Quando compreendemos que somos despenseiros da graça , responsáveis por sacar nos depósitos eternos e revelarmos as virtudes de nosso Deus e Pai para servir a mesa, as pessoas, seja no processo de amadurecimento e crescimento dos membros do corpo, ou àqueles que ainda não O  conhecem, então, temos o discernimento que temos que caminhar rumo a santificação, a semelhança com o Senhor, para sermos instrumentos úteis ao reino e ao cumprir a vontade eterna do Criador.

Não é nosso propósito nos comprometermos com as pessoas e seus interesses, mas estando compromissados com Deus, temos que ser fieis a Ele no revelar, manifestar e propagar o Seu querer entre os homens.

No capítulo quatro, da primeira carta aos Coríntios, nos versos um e dois, ele fala sobre este aspecto de fidelidade, do compromisso com Deus e Sua vontade: ” Assim, pois, importa que os homens nos considerem como ministros de Cristo e despenseiros dos mistérios  de Deus.  Ora, além disso, o que se requer dos despenseiros é que cada um deles seja encontrado fiel.” (1 Coríntios 4:1-2, BEARA).
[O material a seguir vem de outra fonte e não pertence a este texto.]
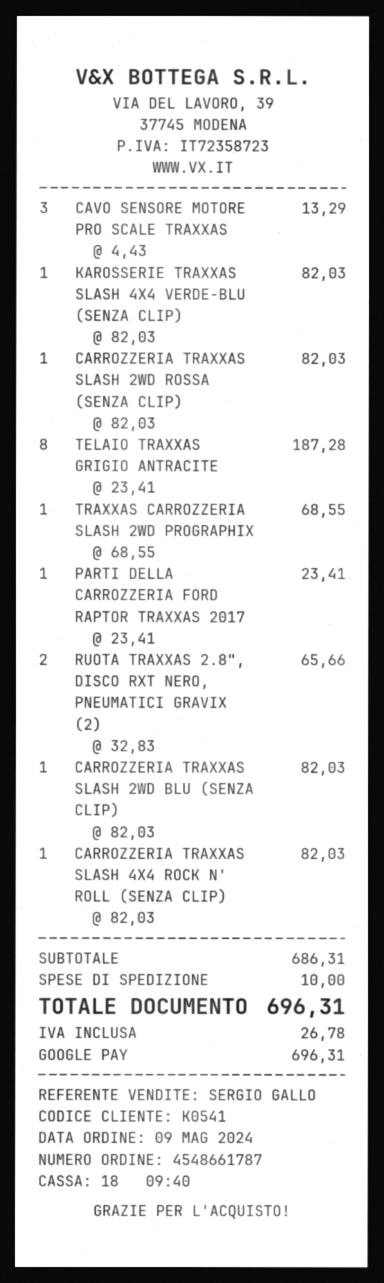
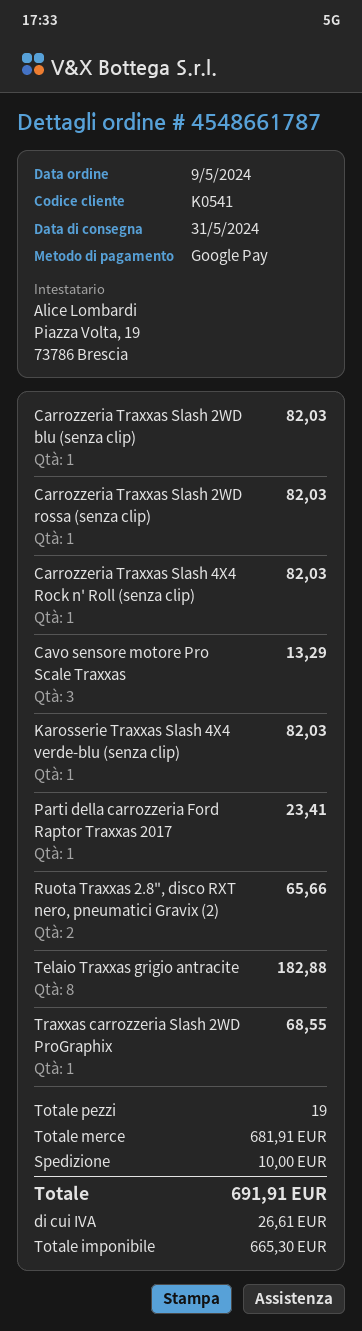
TELAIO TRAXXAS GRIGIO ANTRACITE: 8 for 187.28 -> 8 for 182.88
subtotal: 686.31 -> 681.91
tax: 26.78 -> 26.61
total: 696.31 -> 691.91

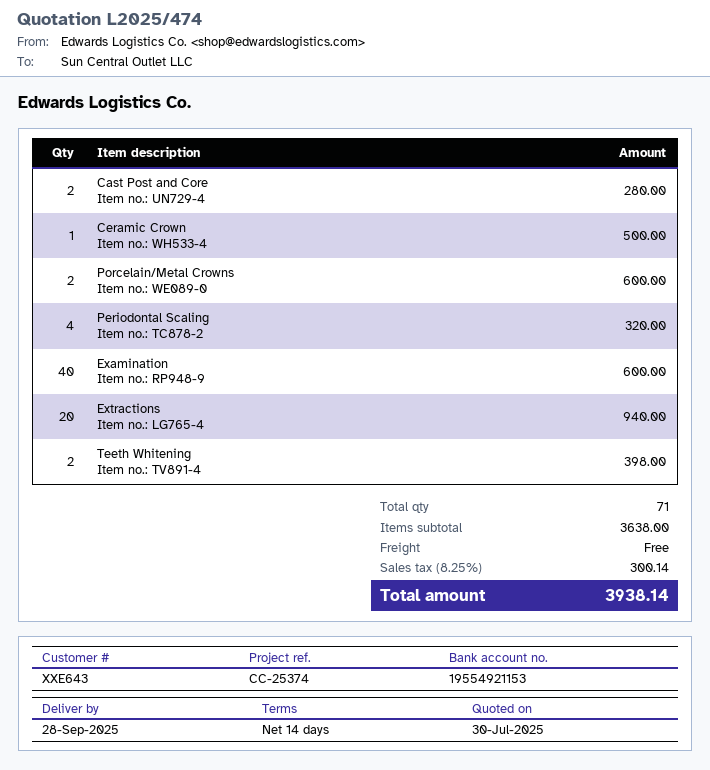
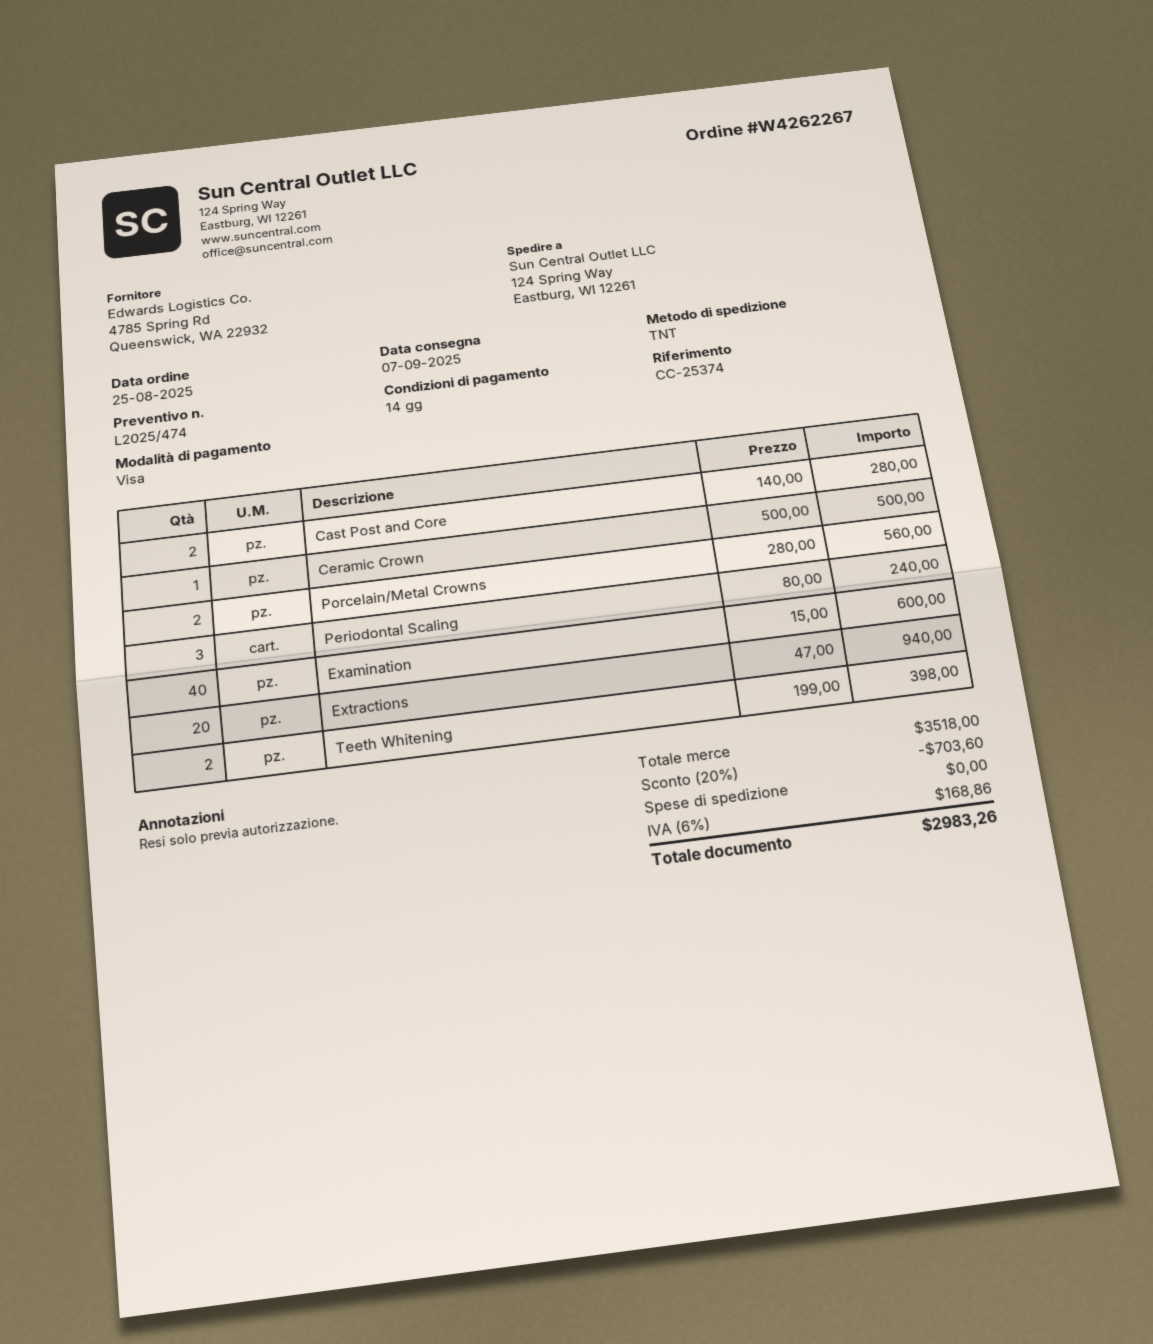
delivery date: 2025-09-28 -> 2025-09-07
Porcelain/Metal Crowns: 2 for 600.00 -> 2 for 560.00
Periodontal Scaling: 4 for 320.00 -> 3 for 240.00
subtotal: 3638.00 -> 3518.00
discount: none -> 20% = 703.60
tax: 8.25% = 300.14 -> 6% = 168.86
total: 3938.14 -> 2983.26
Sendo o despenseiro, o ministro fiel da vontade de Deus, então, cada despenseiro tem a convicção para chamar as pessoas para serem seus imitadores, como Paulo fez no verso dezesseis, que diz: “Admoesto-vos, portanto, a que sejais meus imitadores.” (1 Coríntios 4:16, BEARA).

Não se trata de opção, de alternativa, de uma possibilidade, mas a fidelidade ao compromisso assumido diante do Pai, de revelar e cumprir a Sua vontade, é condição básica para qualquer um que deseja ser Seu instrumento neste mundo, para revelar as Suas virtudes e ser Seus ministros, Seus despenseiros. Por isso, a única forma de revelar esta fidelidade é andando de modo digno do evangelho do Senhor, vivendo entre os homens como Seus imitadores.